• _PROBLEM_: Each line with the word "right" must appear in the answer, copied from the records.

============

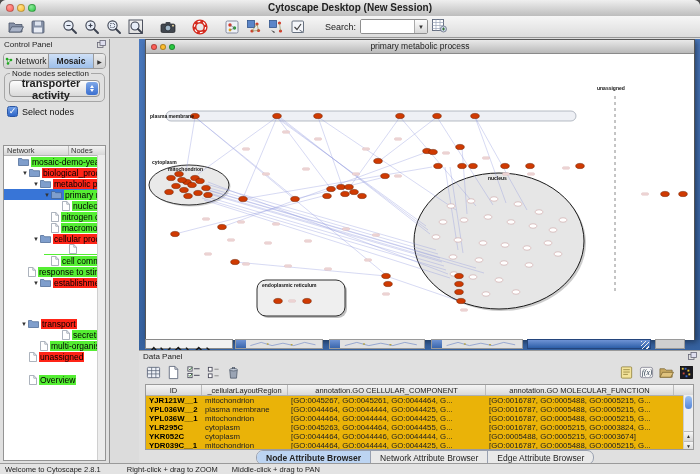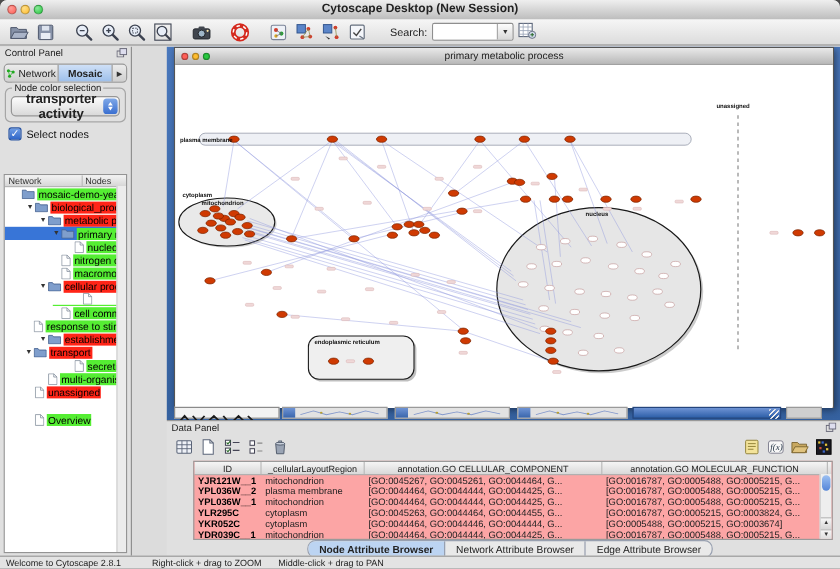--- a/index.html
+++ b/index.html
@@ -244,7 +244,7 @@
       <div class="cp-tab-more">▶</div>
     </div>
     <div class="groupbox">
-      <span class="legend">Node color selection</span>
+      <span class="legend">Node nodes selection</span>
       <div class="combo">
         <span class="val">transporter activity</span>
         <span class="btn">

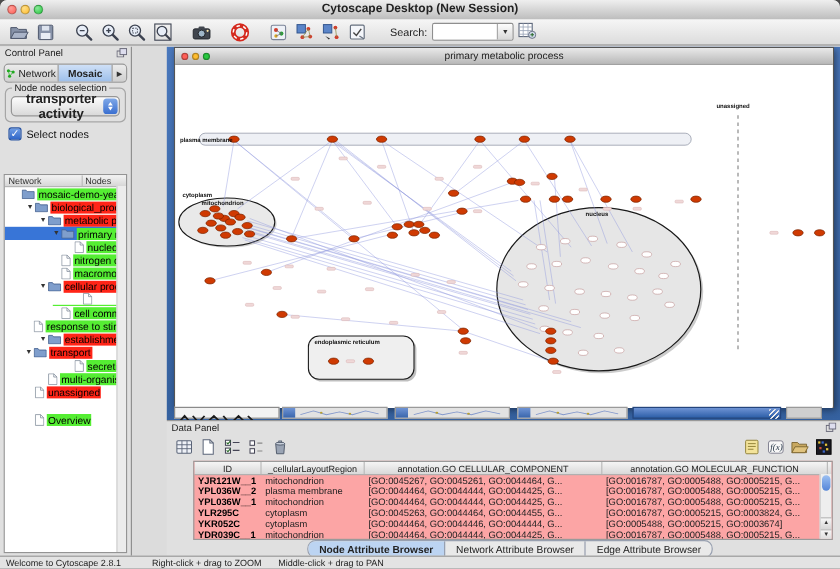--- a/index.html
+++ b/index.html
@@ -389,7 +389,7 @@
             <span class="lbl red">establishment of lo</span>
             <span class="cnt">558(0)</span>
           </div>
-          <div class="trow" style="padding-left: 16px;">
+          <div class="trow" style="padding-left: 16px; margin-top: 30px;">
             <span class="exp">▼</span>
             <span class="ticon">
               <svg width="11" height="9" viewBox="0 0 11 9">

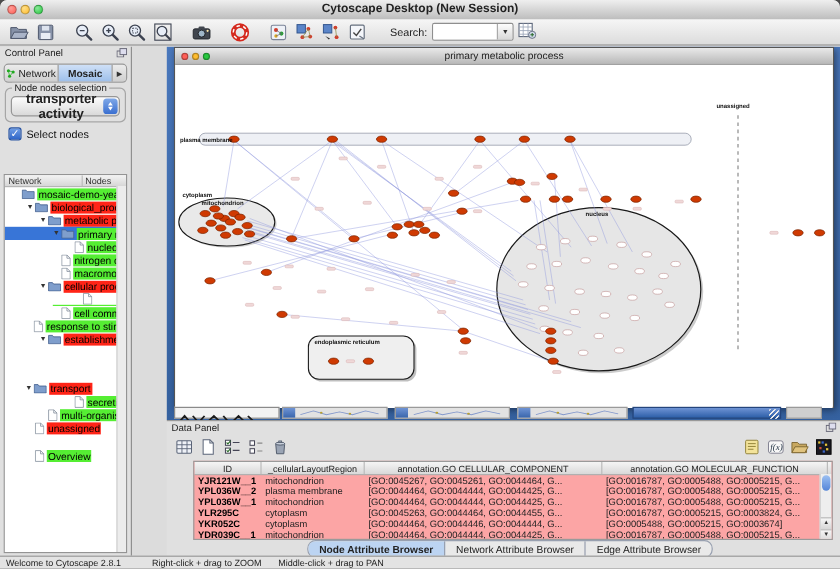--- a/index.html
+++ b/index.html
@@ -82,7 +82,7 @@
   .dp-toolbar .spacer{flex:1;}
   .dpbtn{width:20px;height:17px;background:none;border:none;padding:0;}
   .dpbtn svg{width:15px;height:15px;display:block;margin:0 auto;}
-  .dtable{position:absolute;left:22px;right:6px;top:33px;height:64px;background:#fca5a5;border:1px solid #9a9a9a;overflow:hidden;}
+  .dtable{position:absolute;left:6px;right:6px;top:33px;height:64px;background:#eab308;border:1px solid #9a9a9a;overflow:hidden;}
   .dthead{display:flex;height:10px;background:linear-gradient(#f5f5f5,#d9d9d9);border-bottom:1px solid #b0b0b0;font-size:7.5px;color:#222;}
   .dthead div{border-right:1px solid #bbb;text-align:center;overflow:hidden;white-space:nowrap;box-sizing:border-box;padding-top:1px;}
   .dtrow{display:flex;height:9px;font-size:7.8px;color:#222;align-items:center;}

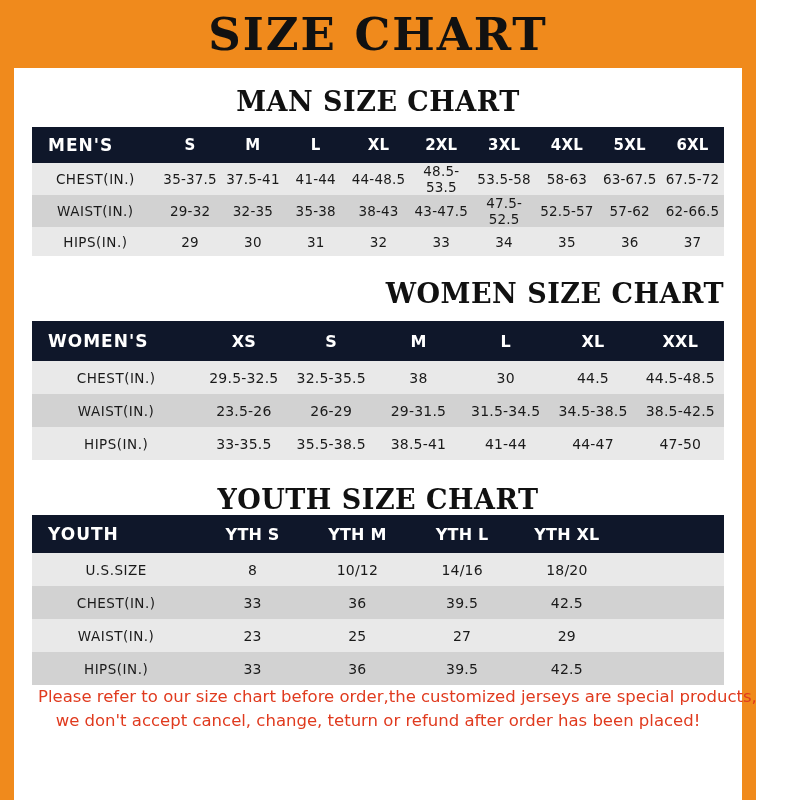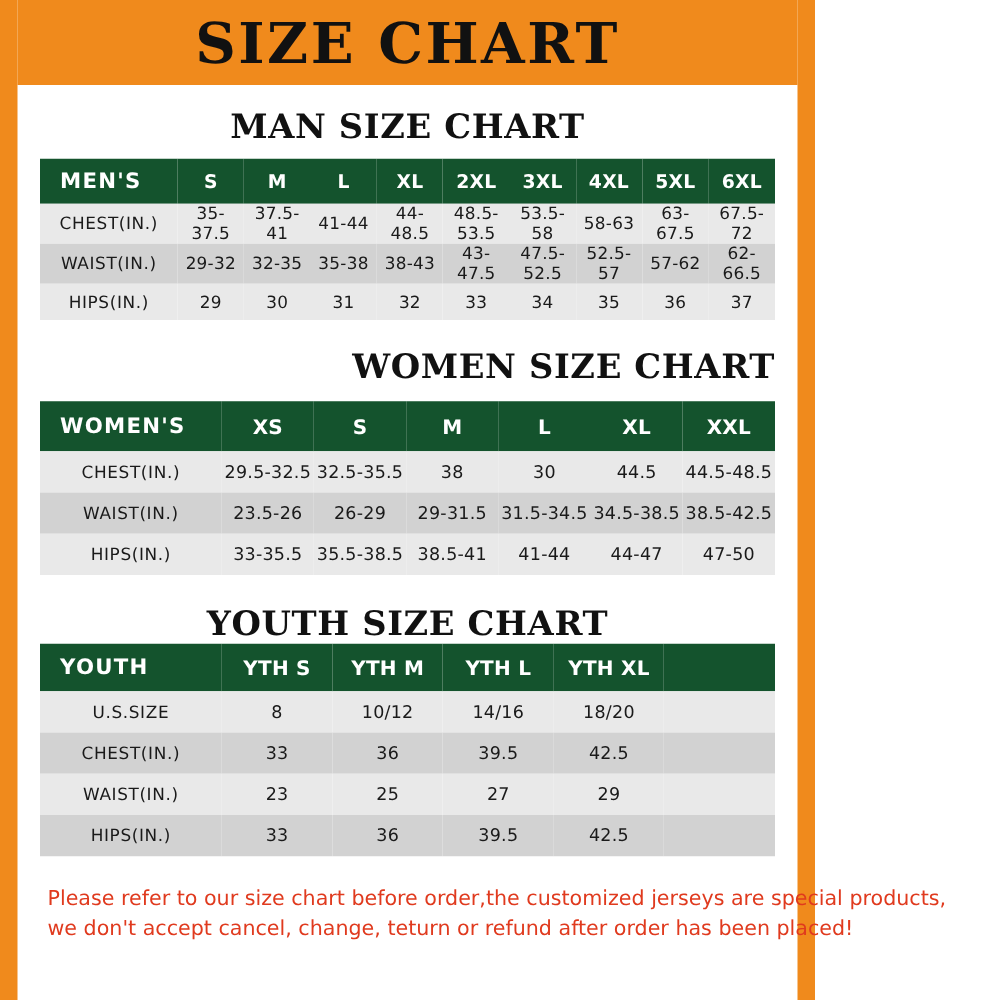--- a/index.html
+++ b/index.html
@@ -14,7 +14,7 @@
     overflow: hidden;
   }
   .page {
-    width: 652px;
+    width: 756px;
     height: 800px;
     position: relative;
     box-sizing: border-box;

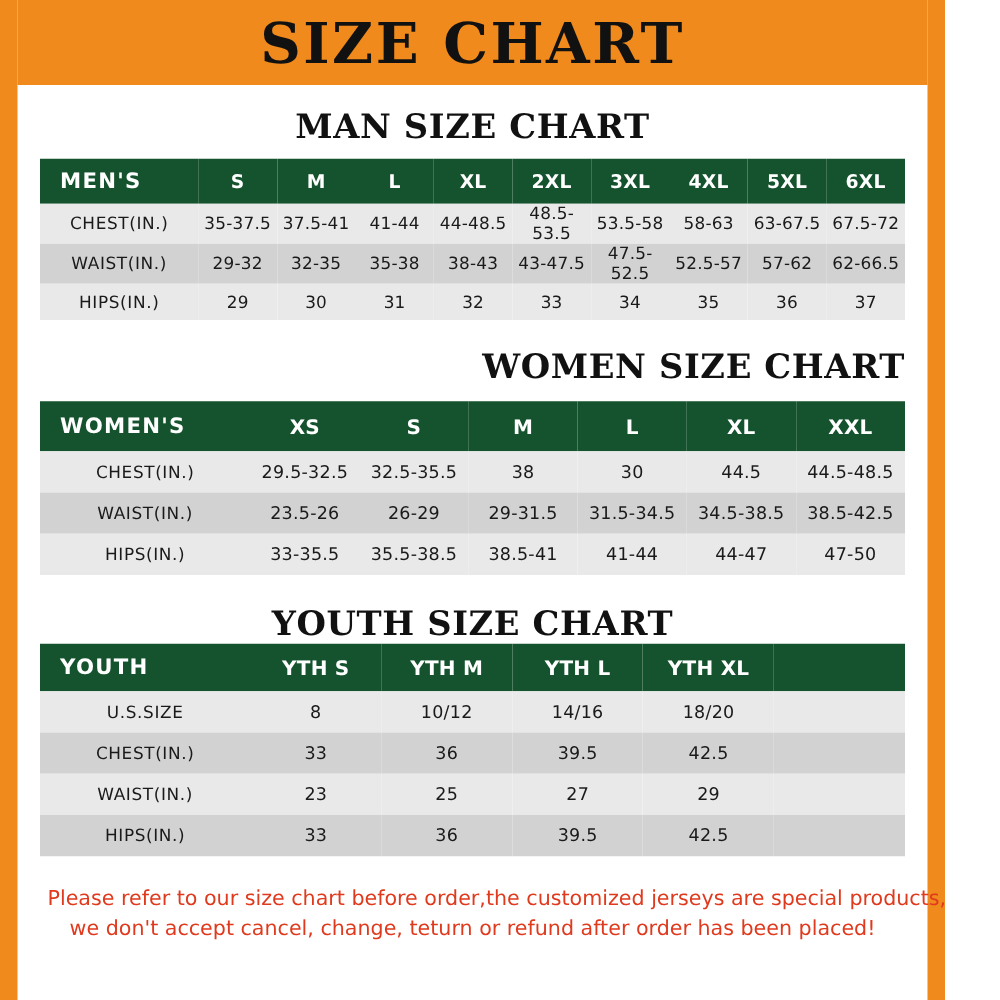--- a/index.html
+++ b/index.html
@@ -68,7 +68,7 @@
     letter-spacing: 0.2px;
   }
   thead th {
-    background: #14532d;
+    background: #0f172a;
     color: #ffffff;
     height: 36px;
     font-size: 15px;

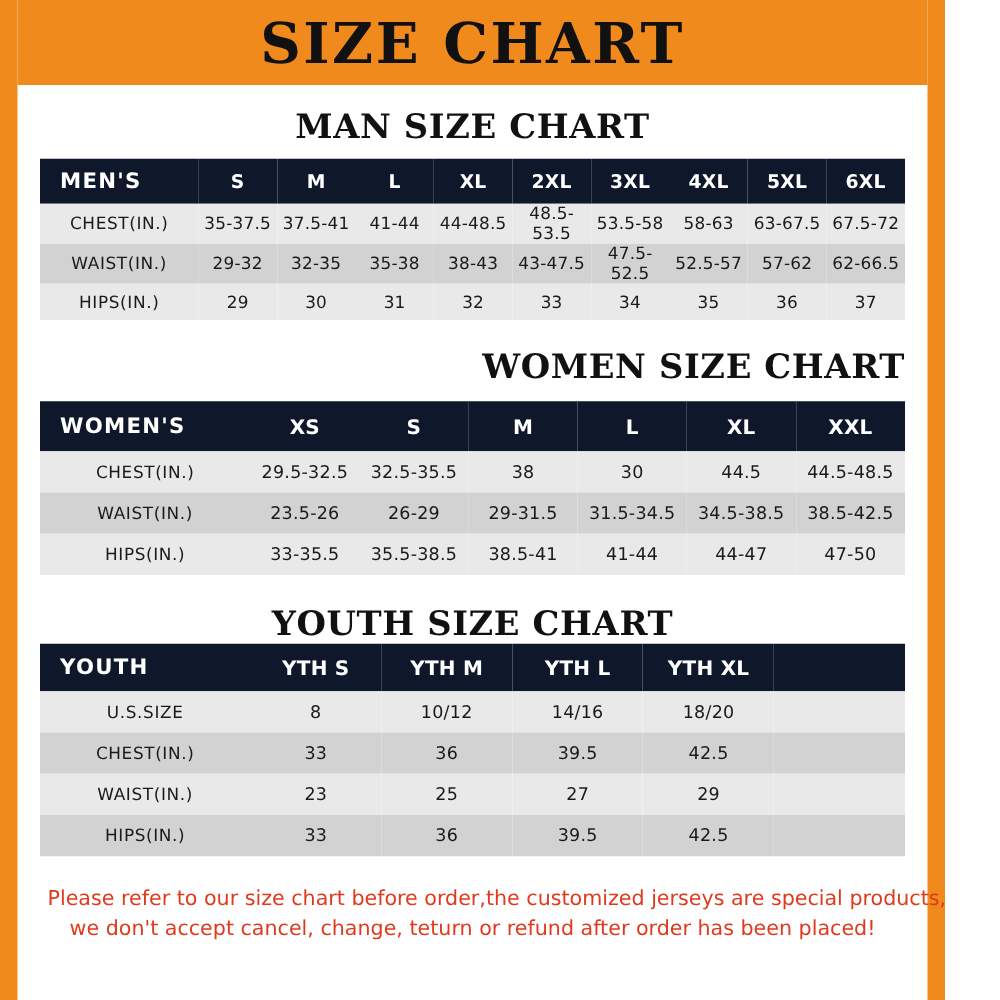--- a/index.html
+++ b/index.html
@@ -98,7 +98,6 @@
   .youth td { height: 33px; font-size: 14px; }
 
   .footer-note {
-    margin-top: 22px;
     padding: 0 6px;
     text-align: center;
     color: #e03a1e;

============

• _ANSWER TO THIS EXERCISE_:
-  .dtable{position:absolute;left:22px;right:6px;top:33px;height:64px;background:#fca5a5;border:1px solid #9a9a9a;overflow:hidden;}
+  .dtable{position:absolute;left:6px;right:6px;top:33px;height:64px;background:#eab308;border:1px solid #9a9a9a;overflow:hidden;}
   .dthead div{border-right:1px solid #bbb;text-align:center;overflow:hidden;white-space:nowrap;box-sizing:border-box;padding-top:1px;}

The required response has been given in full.